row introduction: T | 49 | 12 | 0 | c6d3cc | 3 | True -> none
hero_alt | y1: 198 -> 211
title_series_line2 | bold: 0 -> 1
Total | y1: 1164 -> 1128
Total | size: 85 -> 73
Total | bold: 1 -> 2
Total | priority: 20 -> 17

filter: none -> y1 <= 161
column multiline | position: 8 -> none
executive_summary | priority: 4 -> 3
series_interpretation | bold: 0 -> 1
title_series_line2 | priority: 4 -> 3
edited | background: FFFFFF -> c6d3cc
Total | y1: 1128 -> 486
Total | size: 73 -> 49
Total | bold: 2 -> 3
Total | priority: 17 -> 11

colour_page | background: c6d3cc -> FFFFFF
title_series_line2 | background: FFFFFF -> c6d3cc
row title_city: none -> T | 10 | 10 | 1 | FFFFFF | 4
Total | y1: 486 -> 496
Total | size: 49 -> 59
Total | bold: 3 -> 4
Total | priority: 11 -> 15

* * *

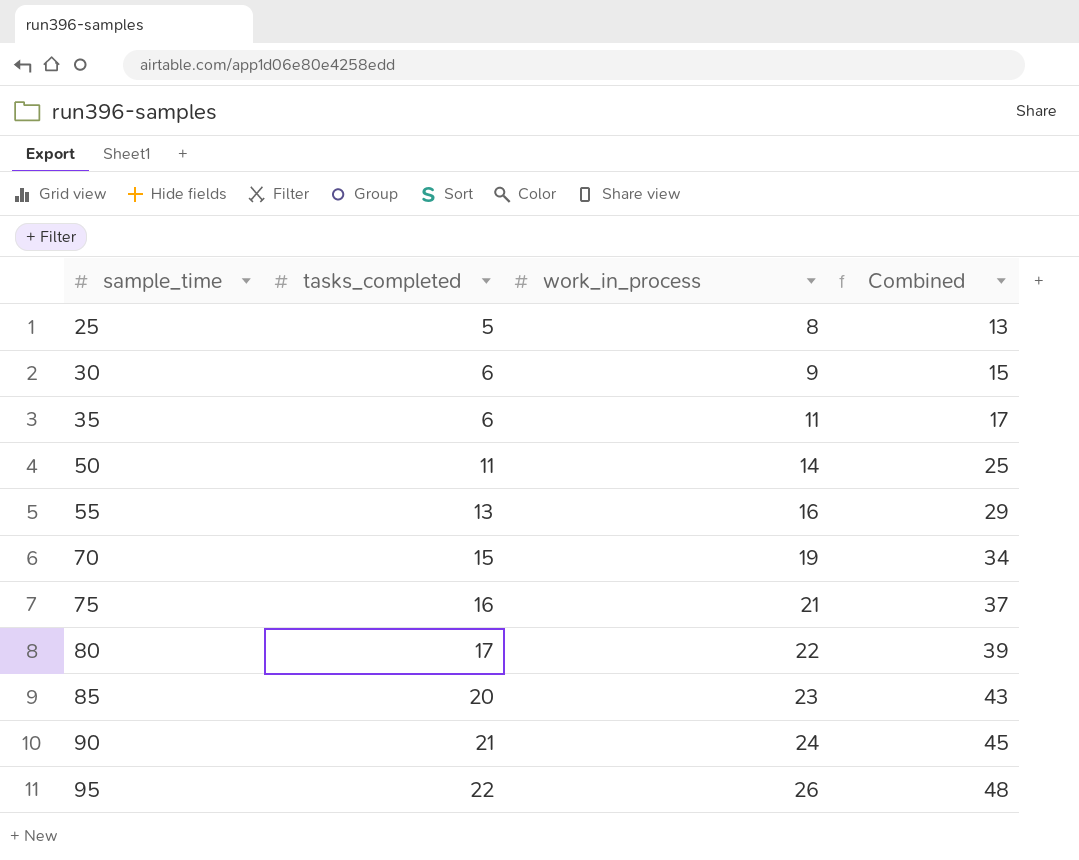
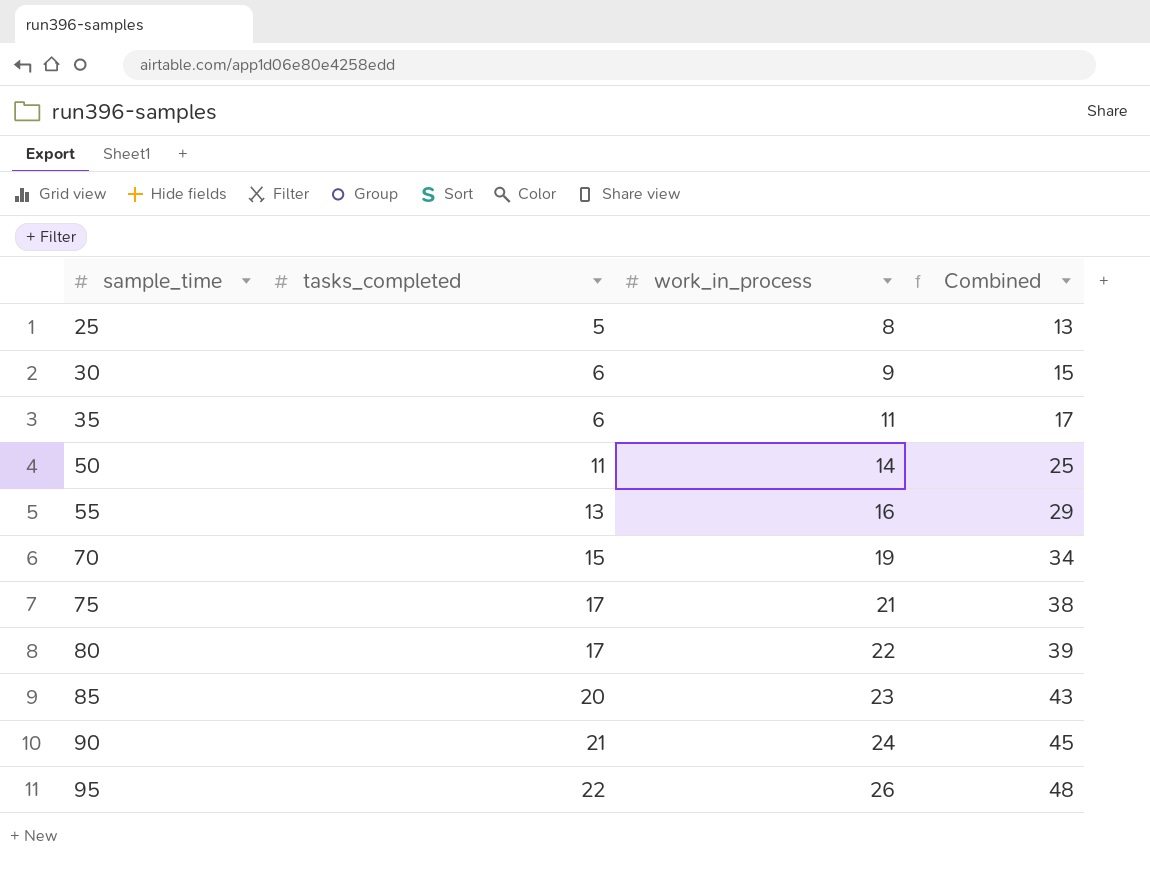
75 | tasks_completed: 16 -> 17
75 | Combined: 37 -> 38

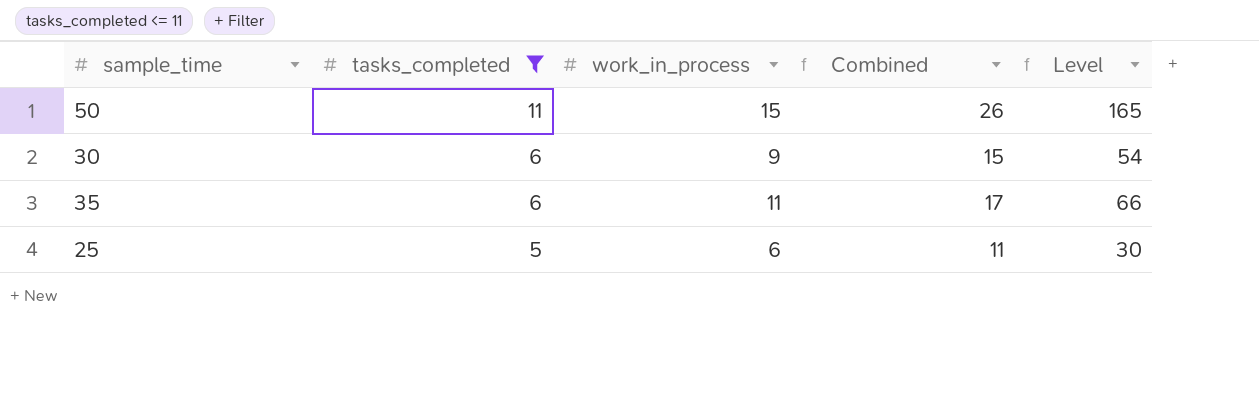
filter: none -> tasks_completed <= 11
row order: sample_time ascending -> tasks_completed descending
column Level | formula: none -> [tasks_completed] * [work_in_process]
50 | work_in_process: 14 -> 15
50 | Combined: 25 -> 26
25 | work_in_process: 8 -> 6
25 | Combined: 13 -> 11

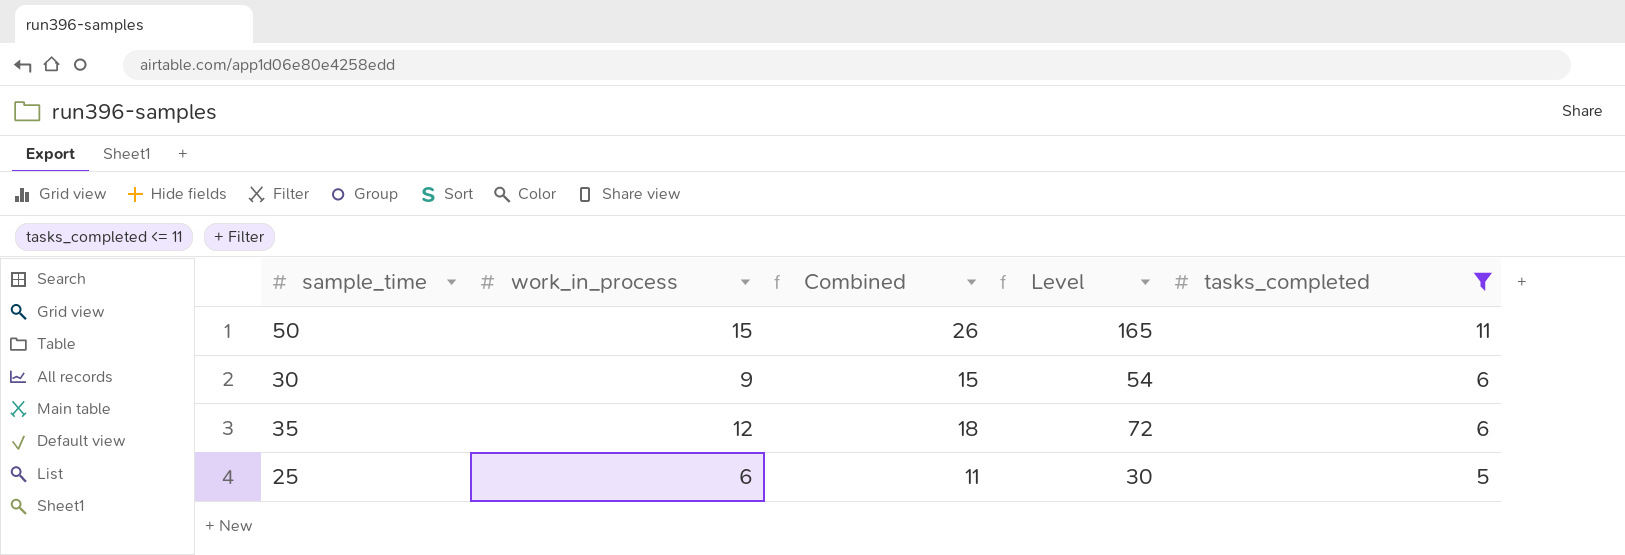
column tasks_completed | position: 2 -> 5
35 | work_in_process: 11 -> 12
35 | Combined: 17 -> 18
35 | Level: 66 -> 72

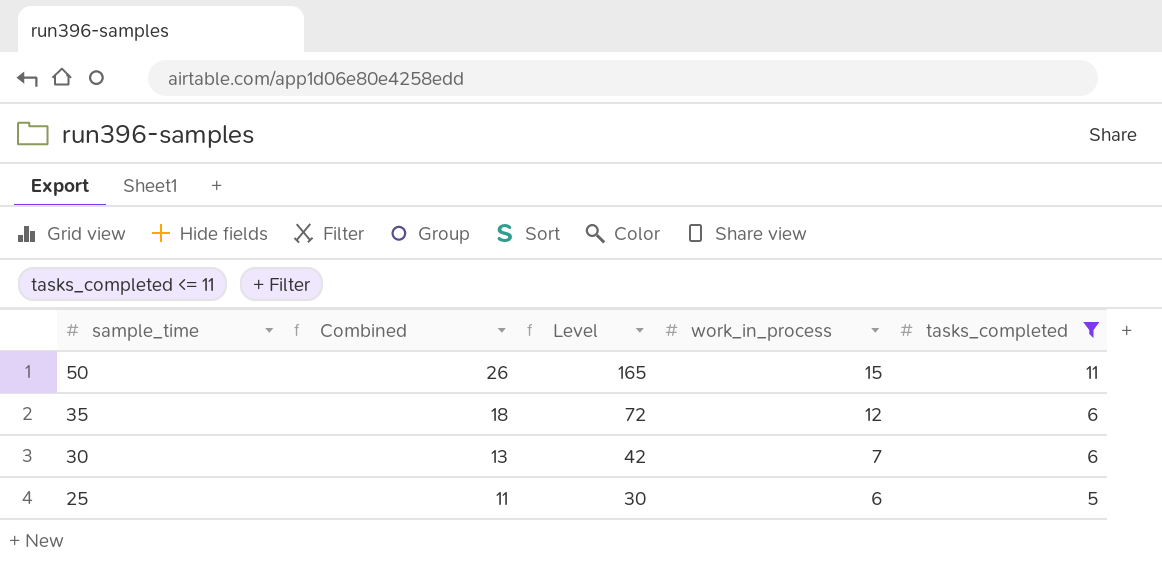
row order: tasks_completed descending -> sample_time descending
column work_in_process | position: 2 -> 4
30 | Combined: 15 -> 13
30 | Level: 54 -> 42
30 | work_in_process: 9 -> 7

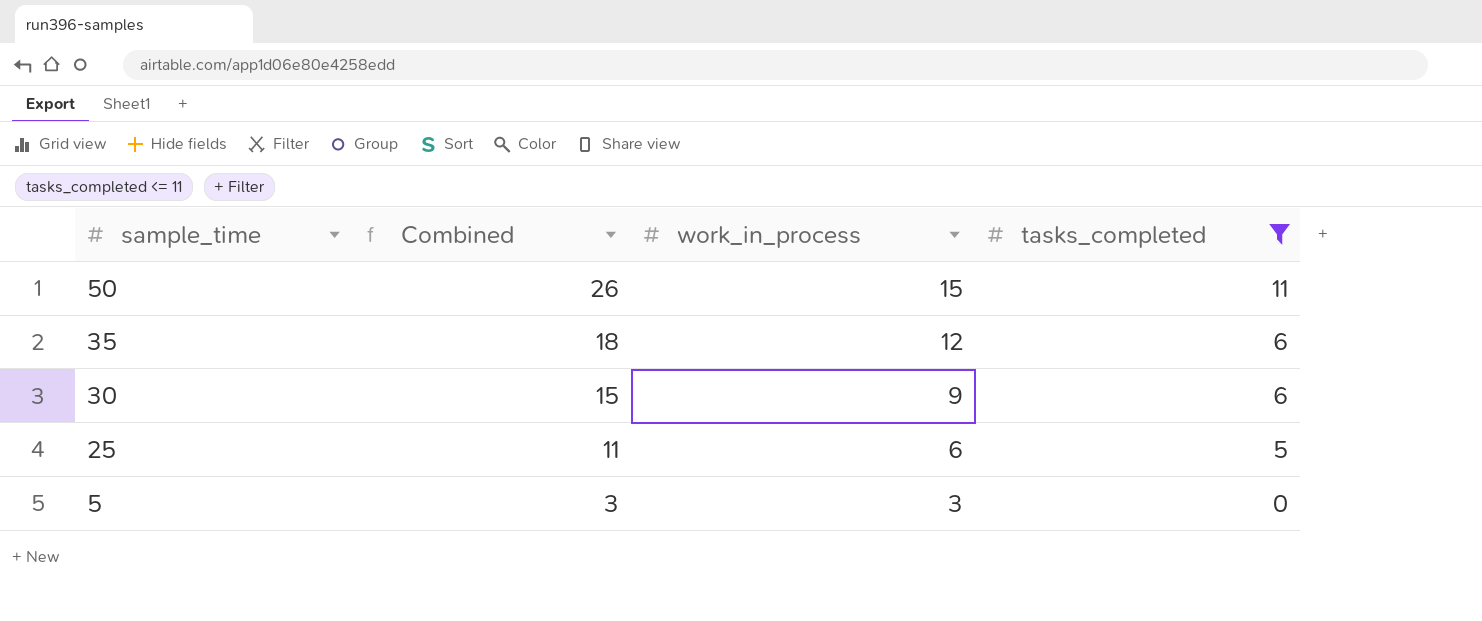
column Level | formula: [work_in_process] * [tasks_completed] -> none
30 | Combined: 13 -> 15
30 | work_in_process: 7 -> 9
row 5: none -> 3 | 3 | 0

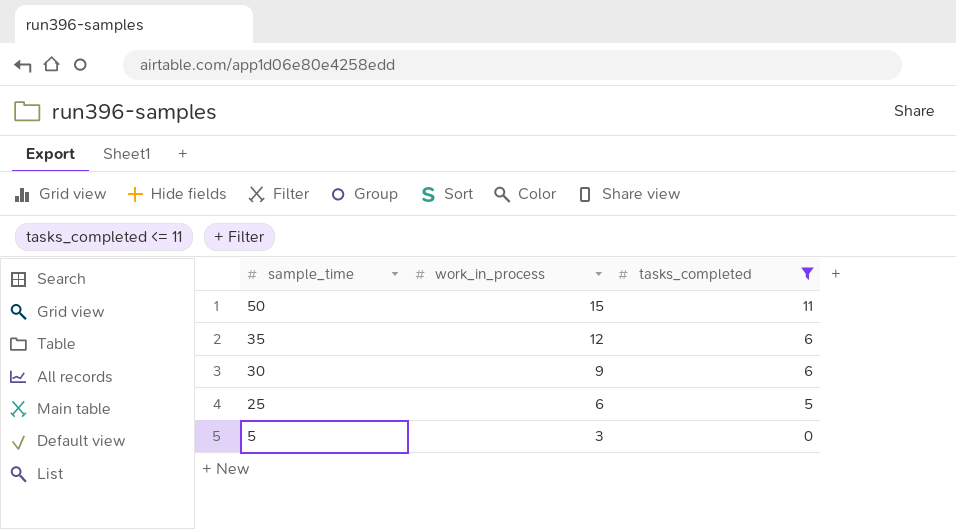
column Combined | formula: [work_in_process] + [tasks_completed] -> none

==

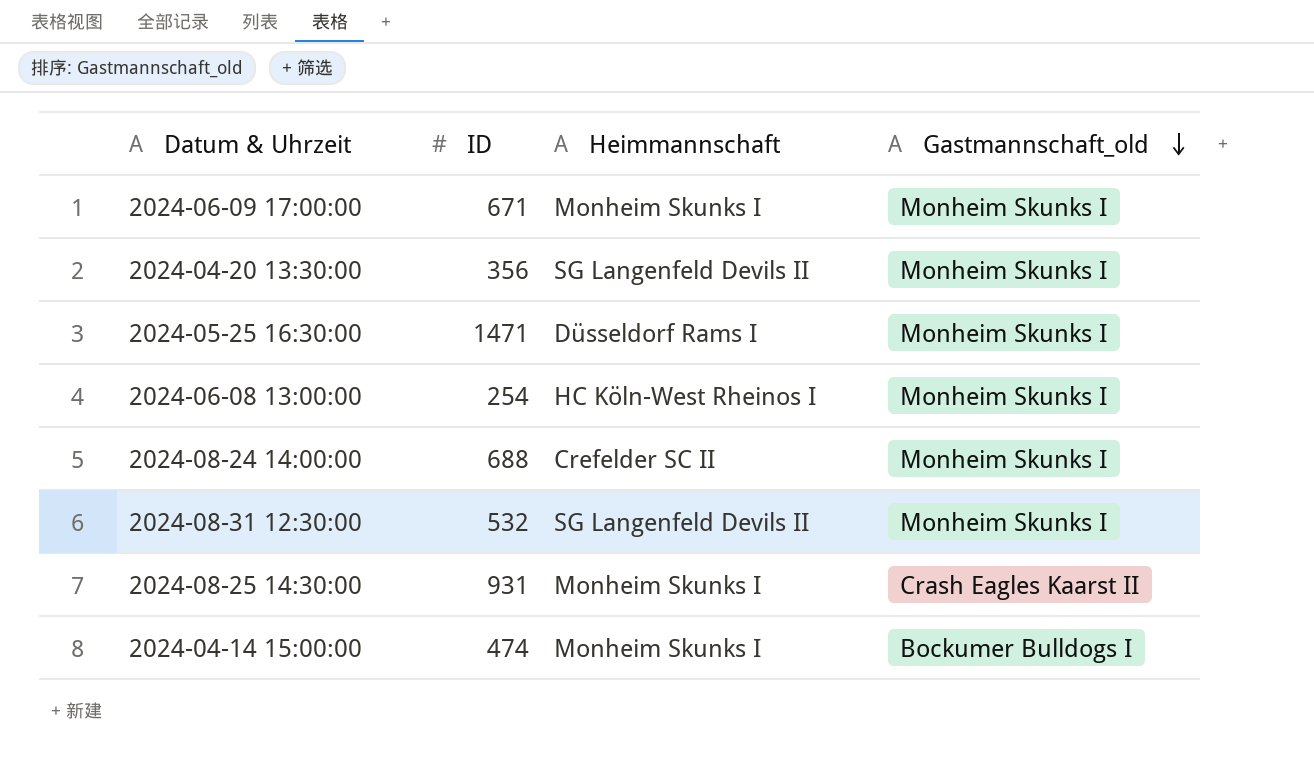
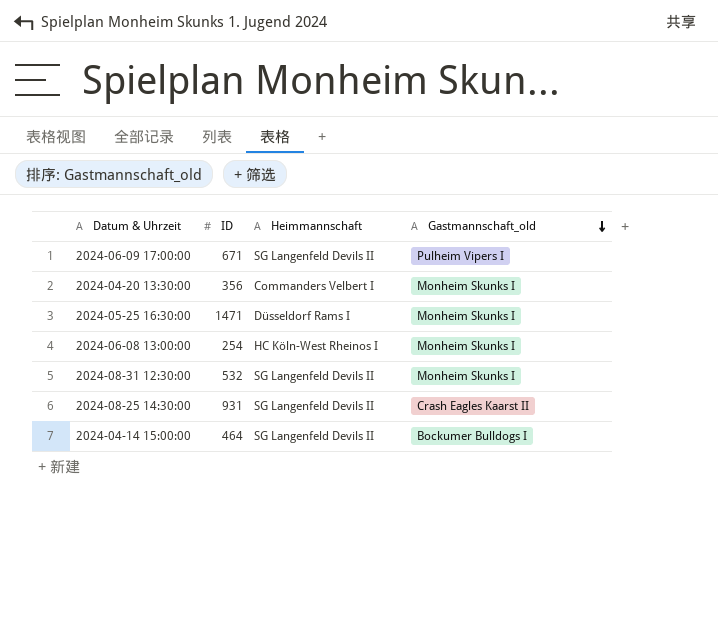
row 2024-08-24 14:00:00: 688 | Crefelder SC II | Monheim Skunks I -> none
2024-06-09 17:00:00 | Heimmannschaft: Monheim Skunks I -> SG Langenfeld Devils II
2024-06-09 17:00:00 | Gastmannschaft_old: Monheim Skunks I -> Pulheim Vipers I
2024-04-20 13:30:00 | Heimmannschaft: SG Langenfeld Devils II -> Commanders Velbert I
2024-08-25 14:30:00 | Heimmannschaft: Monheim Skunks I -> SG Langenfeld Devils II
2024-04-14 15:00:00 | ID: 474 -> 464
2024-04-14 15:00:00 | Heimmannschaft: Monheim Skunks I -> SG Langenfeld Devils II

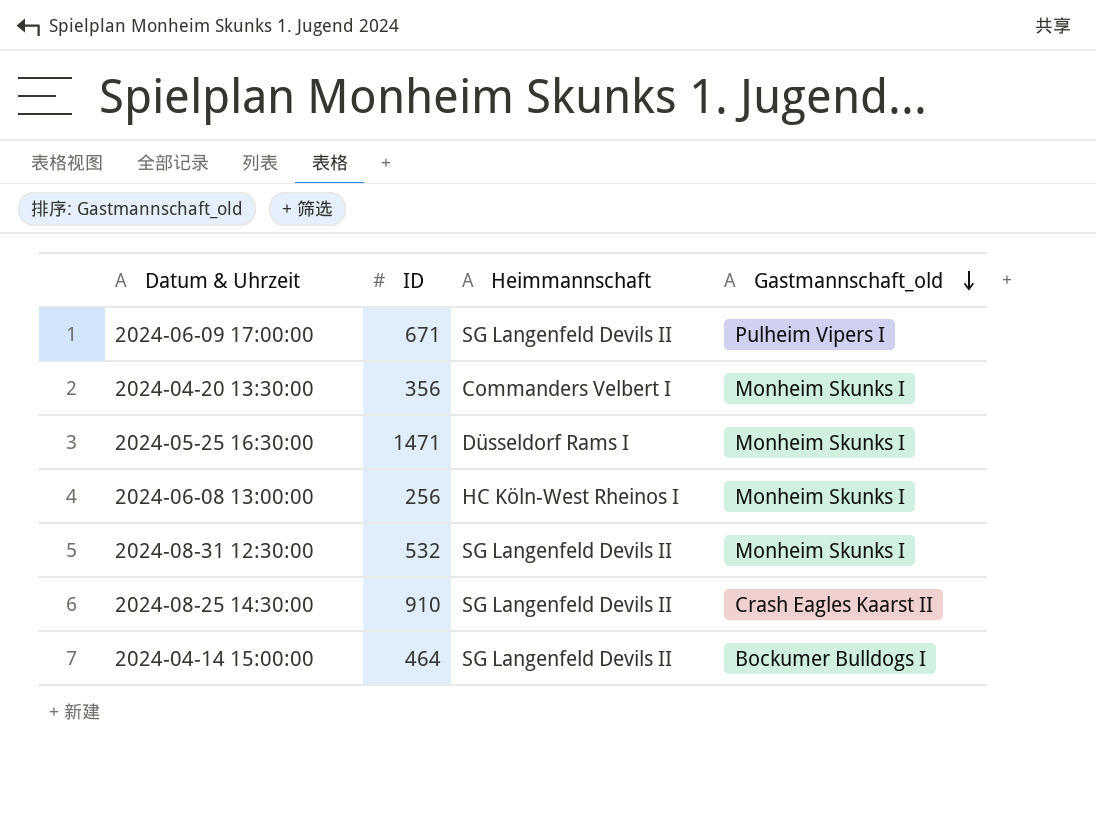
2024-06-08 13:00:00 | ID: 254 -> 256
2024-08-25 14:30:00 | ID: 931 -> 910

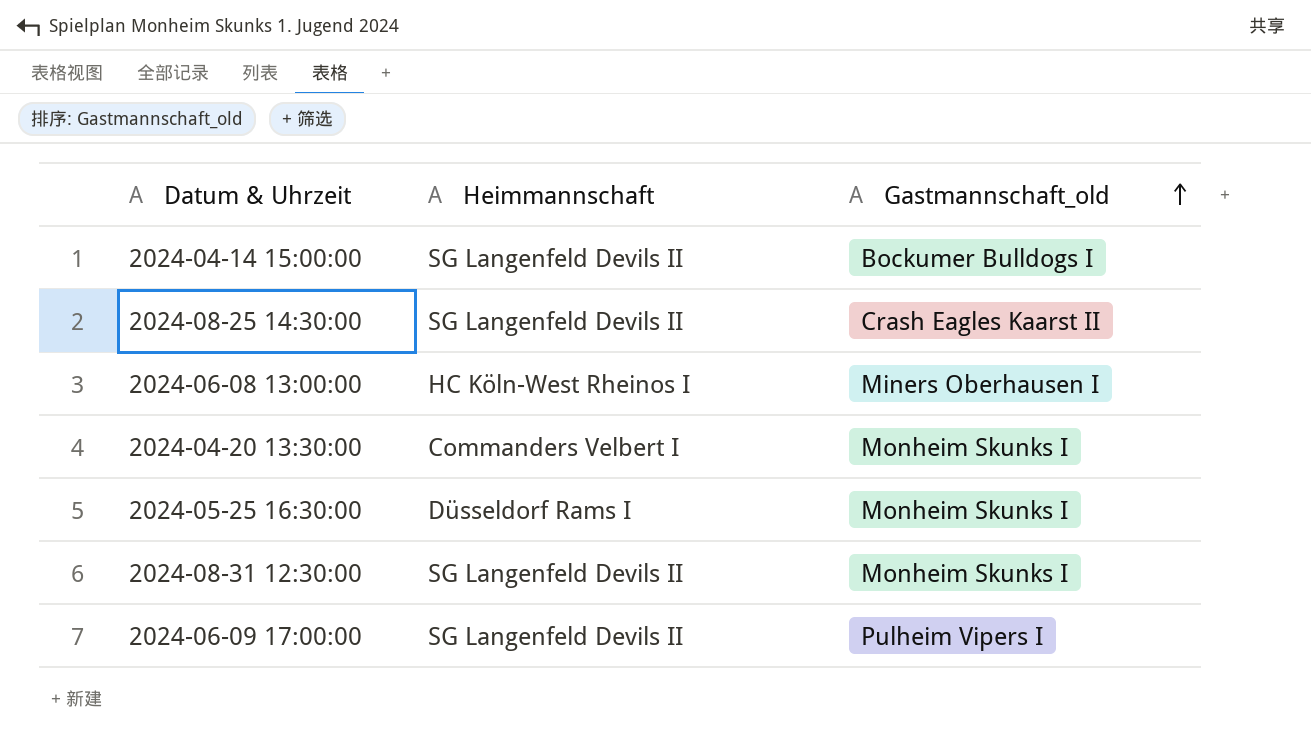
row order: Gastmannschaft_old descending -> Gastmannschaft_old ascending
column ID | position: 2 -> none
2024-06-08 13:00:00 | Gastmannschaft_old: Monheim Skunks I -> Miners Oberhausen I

» EXERCISE DETAILS: Your answer should be the lines above, from the line containing "Total | y1: 1164 -> 1128" up to and including the line containing "colour_page | background: c6d3cc -> FFFFFF", reproduced exactly and with nothing else.

» PROBLEM SOLUTION:
Total | y1: 1164 -> 1128
Total | size: 85 -> 73
Total | bold: 1 -> 2
Total | priority: 20 -> 17

filter: none -> y1 <= 161
column multiline | position: 8 -> none
executive_summary | priority: 4 -> 3
series_interpretation | bold: 0 -> 1
title_series_line2 | priority: 4 -> 3
edited | background: FFFFFF -> c6d3cc
Total | y1: 1128 -> 486
Total | size: 73 -> 49
Total | bold: 2 -> 3
Total | priority: 17 -> 11

colour_page | background: c6d3cc -> FFFFFF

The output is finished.